Finding where an executable was run from -- a proposal.
John Gilmore
gnu at hoptoad.uucp
Wed May 11 11:35:29 AEST 1988
tif at cpe.UUCP wrote:
> ...it sounds like perl should have a special variable
> that is like $0 only contains a full path.
I have often wanted exactly this for C utilities. Wouldn't it be nice
if you didn't have to build in the names of your control files -- if
the executable could derive the names of its config files from its own name?
The problem is that Unix doesn't provide a way to tell your own name.
What is passed in argv[0] need not bear any relation to the name of
the program (and often doesn't, if the shell has searched PATH to find
the executable). On the other hand, the first argument to exec() is
always the correct path of the executable (either an absolute or
relative path). But it's not available to the executed program.
If exec() would pass this value to the executed program, say as
argv[-1], then a program could reliably know its own name, and apply a
simple transformation to it to find its data files (e.g. for program
"XXXXXX/foo", its data files are found in "XXXXXX/lib/foo/whatever").

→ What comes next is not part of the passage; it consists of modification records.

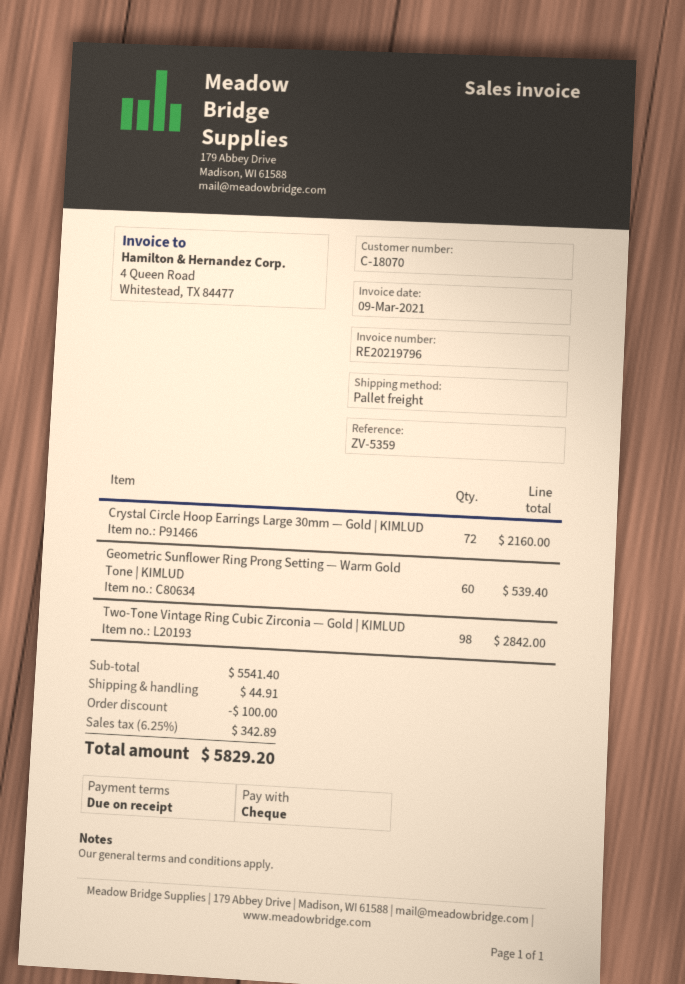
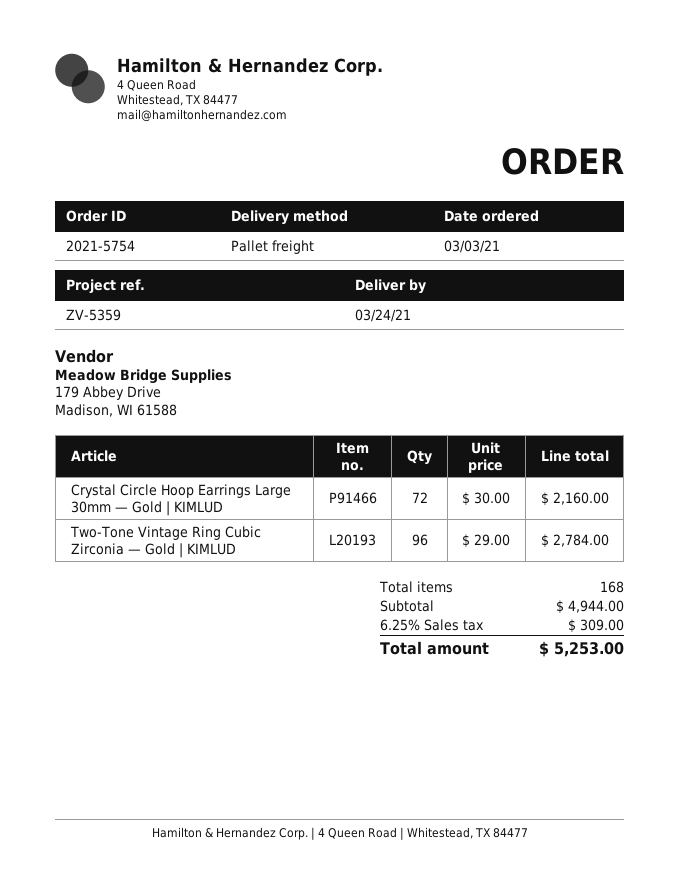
Geometric Sunflower Ring Prong Setting — Warm Gold Tone | KIMLUD: 60 for 539.40 -> none
Two-Tone Vintage Ring Cubic Zirconia — Gold | KIMLUD: 98 for 2842.00 -> 96 for 2784.00
subtotal: 5541.40 -> 4944.00
discount: 100.00 -> none
shipping: 44.91 -> none
tax: 6.25% = 342.89 -> 6.25% = 309.00
total: 5829.20 -> 5253.00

This works for all values of XXXXXX, whether absolute or relative.
For a subsystem like uucp, you would turn e.g. XXXXXX/uucico into
XXXXXX/lib/uucp/whatever (replace program name with subsystem name).
This would make lots of application programs easier to install; you just
copy it into somewhere on your PATH and it will run. For all those "shrink
wrap applications" that ABI is likely to provide, this would be a major win.
It would also reduce the volume of arcane knowledge required to run
a Unix system (e.g. where are the netnews control files kept? How about
crontab? How about sendmail configs? How about inet daemon config?)
If anyone implements this, I recommend providing a #define AV_EXECNAME -1
and documenting that argv[AV_EXECNAME] is the pathname given to exec().
No sense embedding another magic number (-1) into programs...
--
John Gilmore {sun,pacbell,uunet,pyramid,ihnp4}!hoptoad!gnu gnu at toad.com
"Use the Source, Luke...."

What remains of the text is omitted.